Start of GIVEN RECORDS

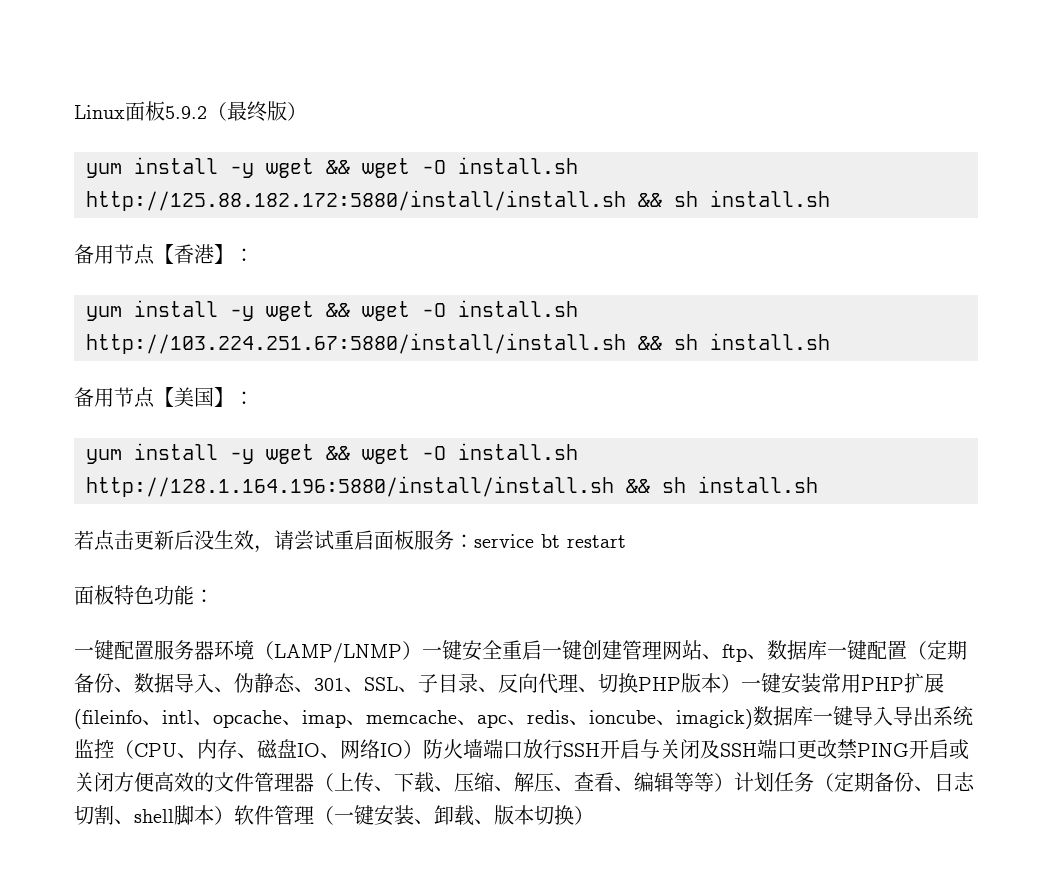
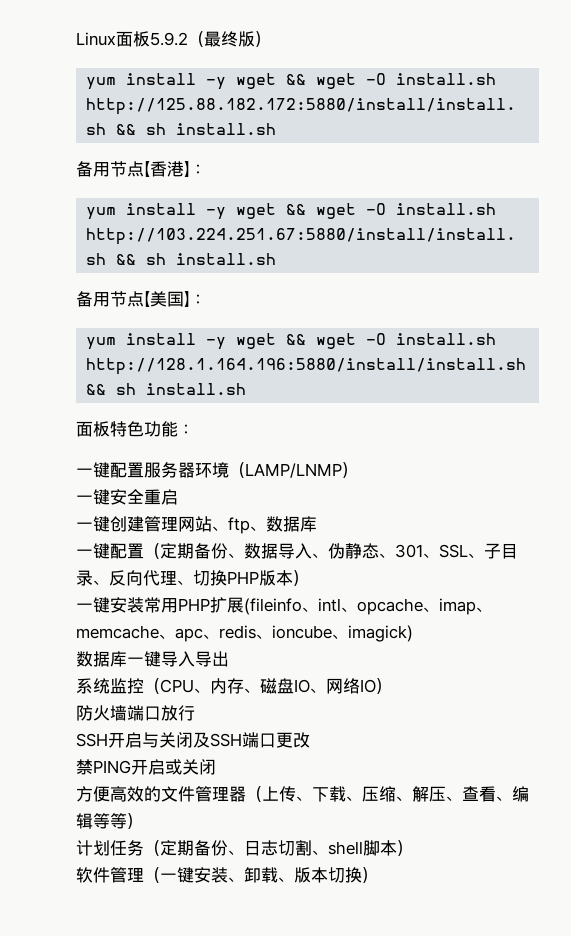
[74,530,626,553] // 若点击更新后没生效，请尝试重启面板服务：service bt restart -> (247, 389) none
(422, 650) none -> (358, 470) //
(542, 650) none -> (178, 497) //
(827, 650) none -> (317, 524) //
(741, 683) none -> (309, 578) //
(753, 719) none -> (413, 633) //
(933, 716) none -> (229, 659) //
(423, 749) none -> (392, 686) //
(563, 749) none -> (195, 713) //
(837, 749) none -> (310, 740) //
(114, 782) none -> (216, 767) //
(734, 782) none -> (143, 821) //
(234, 815) none -> (413, 848) //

End of GIVEN RECORDS

EXERCISE INSTRUCTIONS:
Pictures in the records above are to be left out of an otherwise exact copy.

ANSWER TO THE PROBLEM:
[74,530,626,553] // 若点击更新后没生效，请尝试重启面板服务：service bt restart -> (247, 389) none
(422, 650) none -> (358, 470) //
(542, 650) none -> (178, 497) //
(827, 650) none -> (317, 524) //
(741, 683) none -> (309, 578) //
(753, 719) none -> (413, 633) //
(933, 716) none -> (229, 659) //
(423, 749) none -> (392, 686) //
(563, 749) none -> (195, 713) //
(837, 749) none -> (310, 740) //
(114, 782) none -> (216, 767) //
(734, 782) none -> (143, 821) //
(234, 815) none -> (413, 848) //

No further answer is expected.